BY ORDER OF THE BOARD
SANTHI A/P SAMINATHAN
MAICSA No.: 7069709
SSM PC No.: 201908002933
Company Secretary
Johor Bahru
30 April 2024
NOTES:
Only depositors whose name appear in the Record of Depositors as at 24 May 2024 shall be regarded as member of the Company entitled to attend, speak and vote at this Meeting or appoint proxy(ies) to attend, speak and vote in his stead.
- A member entitled to attend and vote at the Meeting is entitled to appoint a proxy or proxies to attend and vote in his stead. The proxy need not be a Member of the Company. There shall be no restriction as to the qualification of the proxy. A proxy appointed to attend and vote at a meeting of a company shall have the same rights as the member to speak at the meeting.
- A member shall be entitled to appoint more than one (1) proxy (subject always to a maximum of two (2) proxies at each meeting) to attend and vote at the same meeting.

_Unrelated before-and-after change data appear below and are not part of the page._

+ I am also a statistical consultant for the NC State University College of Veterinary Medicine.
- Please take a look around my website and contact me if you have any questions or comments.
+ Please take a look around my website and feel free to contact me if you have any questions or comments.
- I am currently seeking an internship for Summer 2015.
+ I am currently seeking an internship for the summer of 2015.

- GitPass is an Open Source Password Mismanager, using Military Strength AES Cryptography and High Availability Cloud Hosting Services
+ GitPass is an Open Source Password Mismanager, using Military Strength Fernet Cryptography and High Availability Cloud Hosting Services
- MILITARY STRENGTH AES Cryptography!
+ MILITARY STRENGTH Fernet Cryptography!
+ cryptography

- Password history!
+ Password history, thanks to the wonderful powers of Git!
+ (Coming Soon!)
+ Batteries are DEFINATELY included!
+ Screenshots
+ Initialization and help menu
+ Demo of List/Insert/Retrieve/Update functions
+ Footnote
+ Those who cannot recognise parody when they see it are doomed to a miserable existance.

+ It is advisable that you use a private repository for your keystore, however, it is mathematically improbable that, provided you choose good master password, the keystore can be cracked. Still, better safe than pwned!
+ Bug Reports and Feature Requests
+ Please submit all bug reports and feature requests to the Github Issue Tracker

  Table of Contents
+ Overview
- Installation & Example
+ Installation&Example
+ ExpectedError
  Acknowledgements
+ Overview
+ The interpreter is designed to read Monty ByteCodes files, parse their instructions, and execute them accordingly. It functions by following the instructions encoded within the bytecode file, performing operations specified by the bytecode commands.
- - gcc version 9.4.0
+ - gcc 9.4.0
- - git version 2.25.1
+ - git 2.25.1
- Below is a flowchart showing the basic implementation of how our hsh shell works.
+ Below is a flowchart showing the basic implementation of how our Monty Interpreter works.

- Where a member appoints more than one (1) proxy (subject always to a maximum of two (2) proxies at each meeting) the appointment shall be invalid unless he specifies the proportions of his holdings to be represented by each proxy.
- Where a member of the Company is an exempt authorised nominee as defined under the Securities Industry (Central Depositories) Act 1991 ("SICDA") which holds ordinary shares in the Company for multiple beneficial owners in one securities account ("omnibus account"), there is no limit to the number of proxies which the exempt authorised nominee may appoint in respect of each omnibus accounts it holds. Where a member is an authorised nominee as defined under SICDA, it may appoint one (1) proxy in respect of each Securities Account it holds with ordinary shares of the Company standing to the credit of the said Securities Account.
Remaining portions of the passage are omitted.